Pendapatan PLN Naik 6,84% Jadi Rp 582,68 triliun pada 2025 di Tengah Tekanan Global
Poin Penting
|
JAKARTA, Investortrust.id - PT PLN (Persero) mencatat pendapatan sebesar Rp 582,68 triliun sepanjang 2025, tumbuh 6,84% dibandingkan tahun sebelumnya sebesar Rp 545,38 triliun. Kinerja tersebut ditopang pertumbuhan penjualan tenaga listrik dan percepatan penyambungan pelanggan di berbagai wilayah Indonesia di tengah ketidakpastian ekonomi global serta bencana alam yang terjadi sepanjang tahun lalu.

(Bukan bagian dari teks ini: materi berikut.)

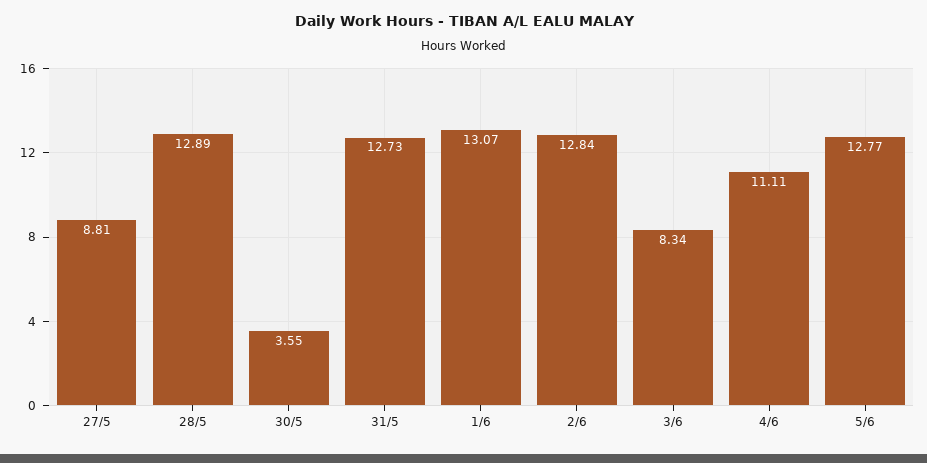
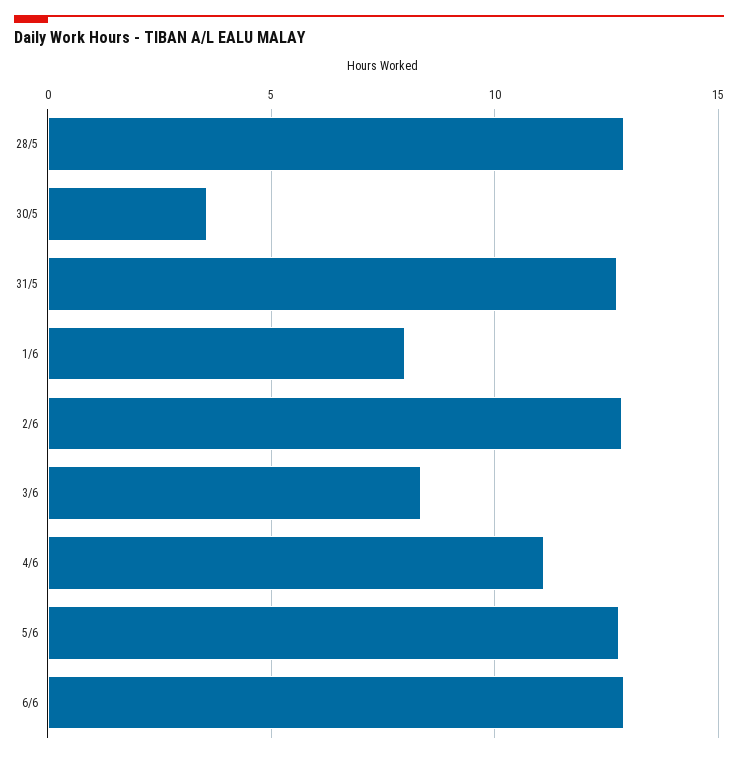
27/5: 8.81 -> none
1/6: 13.07 -> 8
6/6: none -> 13

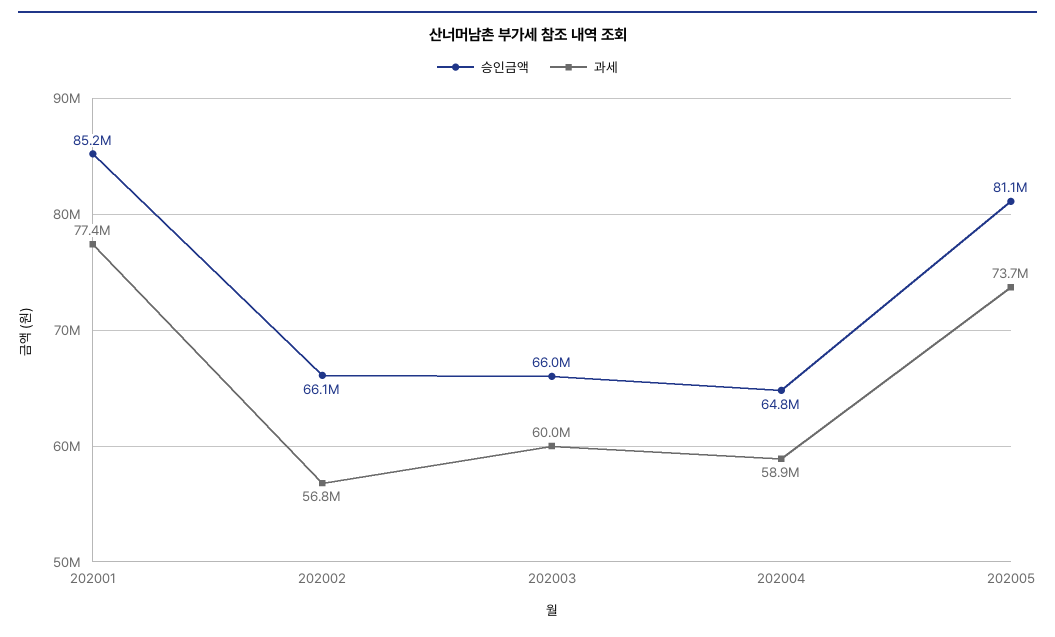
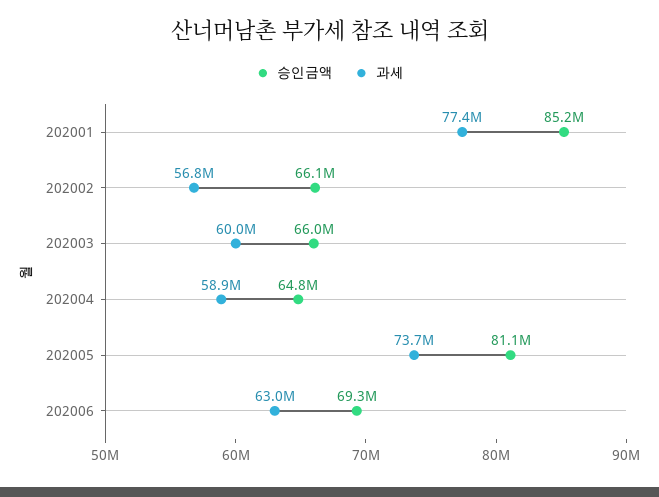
승인금액, 202006: none -> 69300000
과세, 202006: none -> 63000000

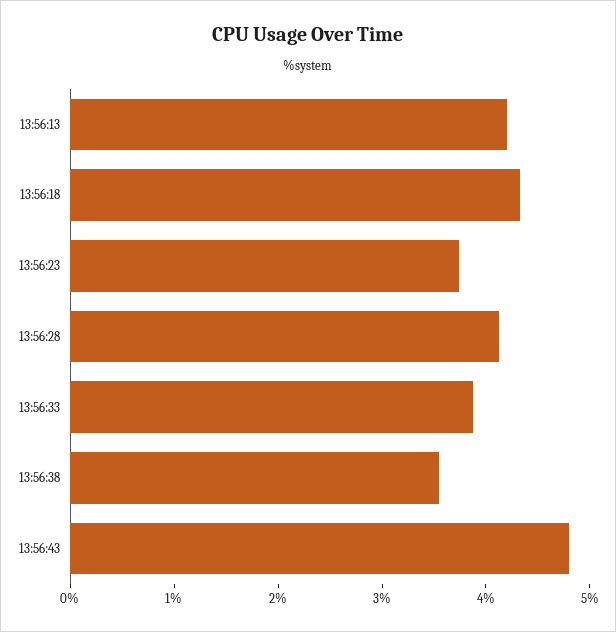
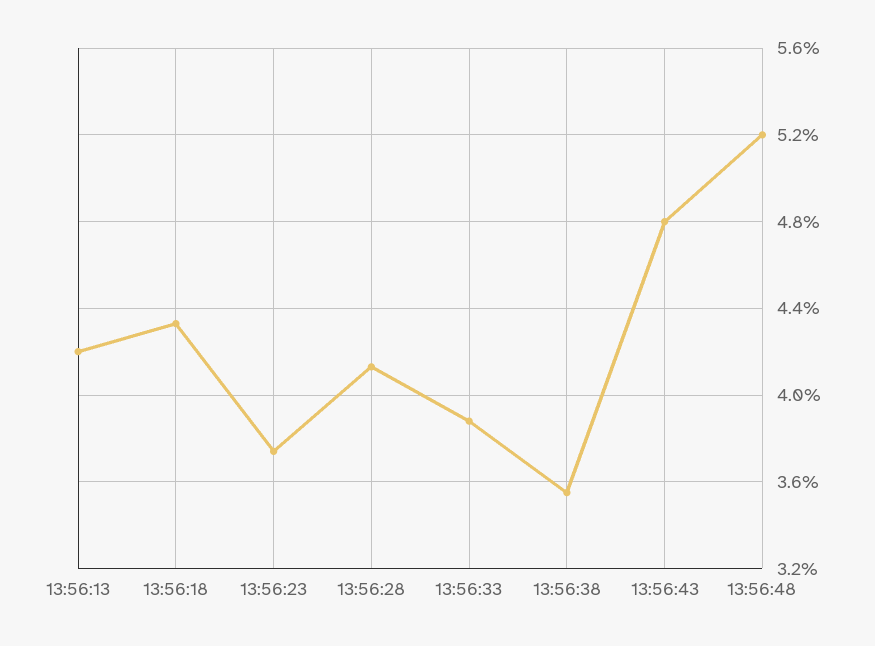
13:56:48: none -> 5.2

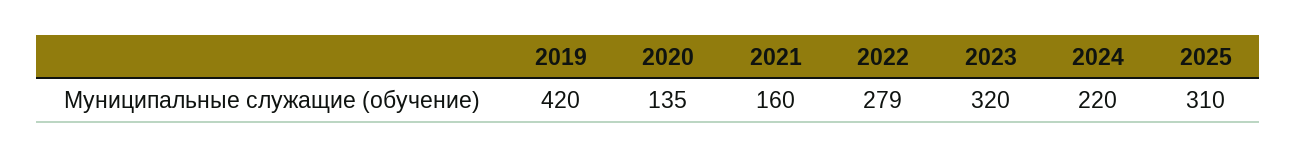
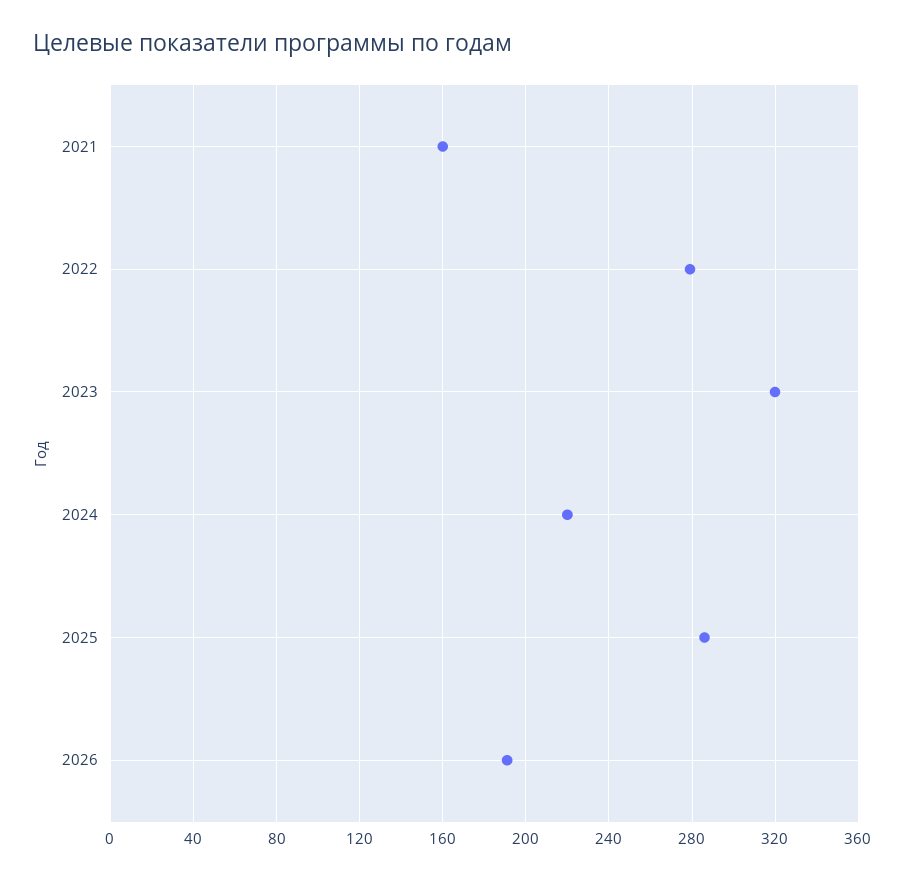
2019: 420 -> none
2020: 135 -> none
2025: 310 -> 285
2026: none -> 190

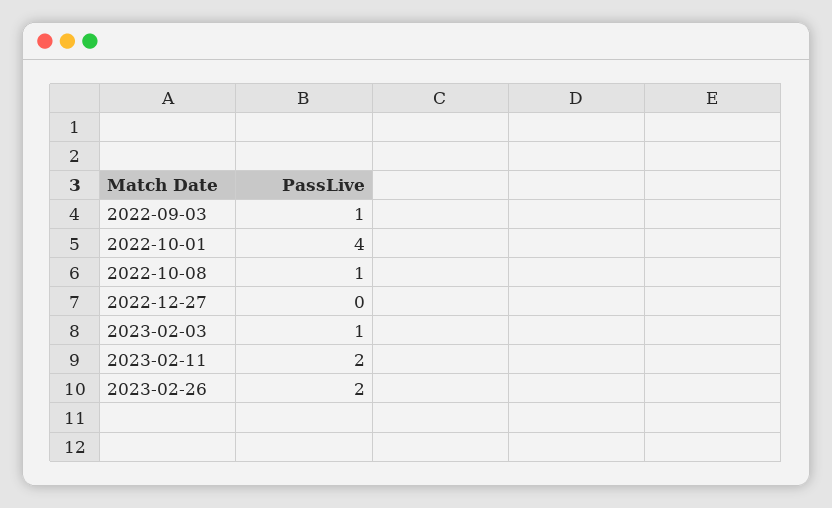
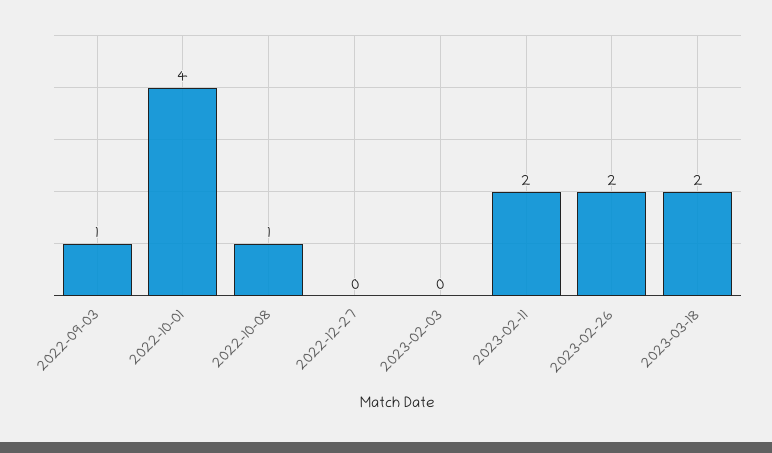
2023-02-03: 1 -> 0
2023-03-18: none -> 2

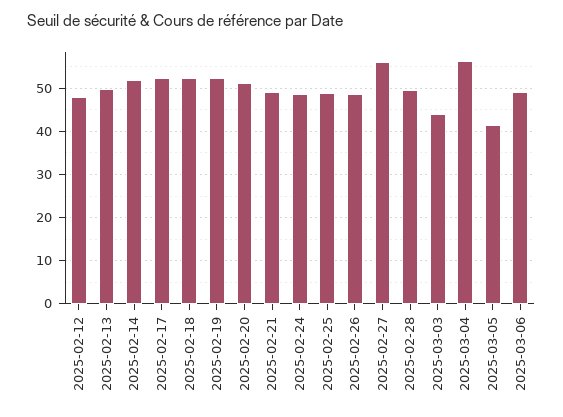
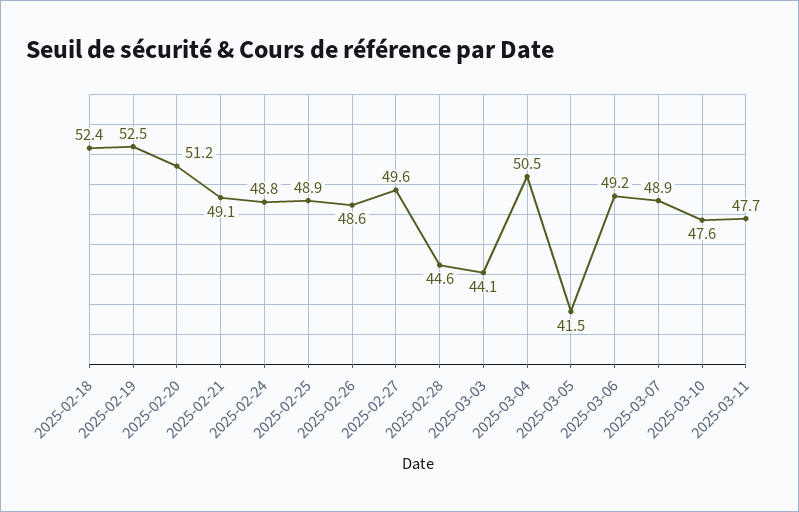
2025-02-12: 48 -> none
2025-02-13: 50 -> none
2025-02-14: 52 -> none
2025-02-17: 52 -> none
2025-02-27: 56 -> 49.6
2025-02-28: 50 -> 44.6
2025-03-04: 56 -> 50.5
2025-03-07: none -> 48.9
2025-03-10: none -> 47.6
2025-03-11: none -> 47.7

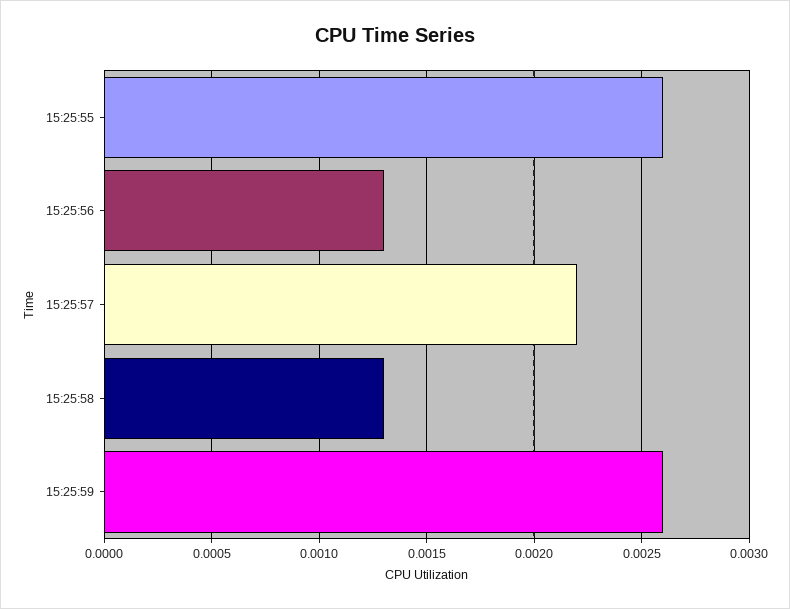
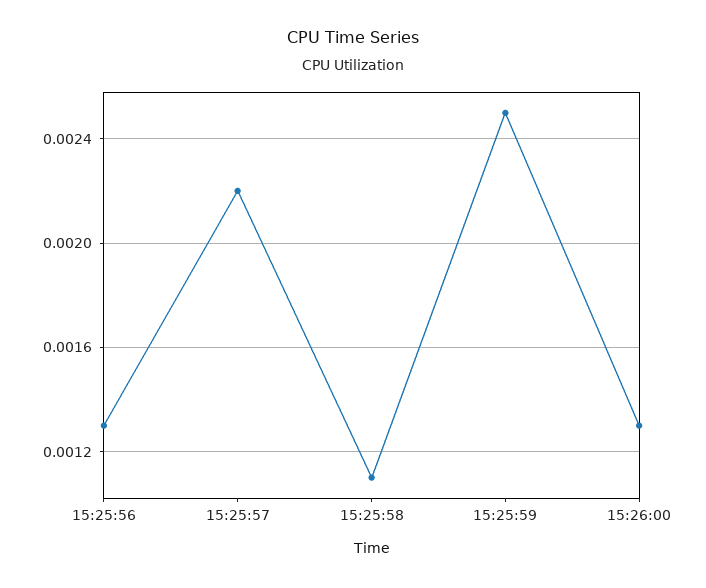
15:25:55: 0.0026 -> none
15:25:58: 0.0013 -> 0.0011
15:25:59: 0.0026 -> 0.0025
15:26:00: none -> 0.0013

Direktur Utama PT PLN (Persero) Darmawan Prasodjo mengatakan capaian tersebut tidak terlepas dari peran pemerintah dalam menjaga stabilitas ekonomi dan energi nasional di tengah tekanan global. Kebijakan pemerintah melalui Kementerian Energi dan Sumber Daya Mineral (ESDM), Kementerian Keuangan, dan Danantara Indonesia berhasil menjaga daya tahan ekonomi sehingga aktivitas masyarakat dan dunia usaha tetap tumbuh.
“Capaian ini merupakan wujud keberhasilan pemerintah dalam menjaga stabilitas ekonomi dan energi nasional di tengah dinamika global. Stabilitas ini menjadi fondasi penting bagi PLN untuk terus menjaga kinerja perusahaan sekaligus memastikan kebutuhan listrik masyarakat dan dunia usaha terpenuhi secara andal,” ujar Darmawan dalam keterangannya, Kamis (22/5/2026).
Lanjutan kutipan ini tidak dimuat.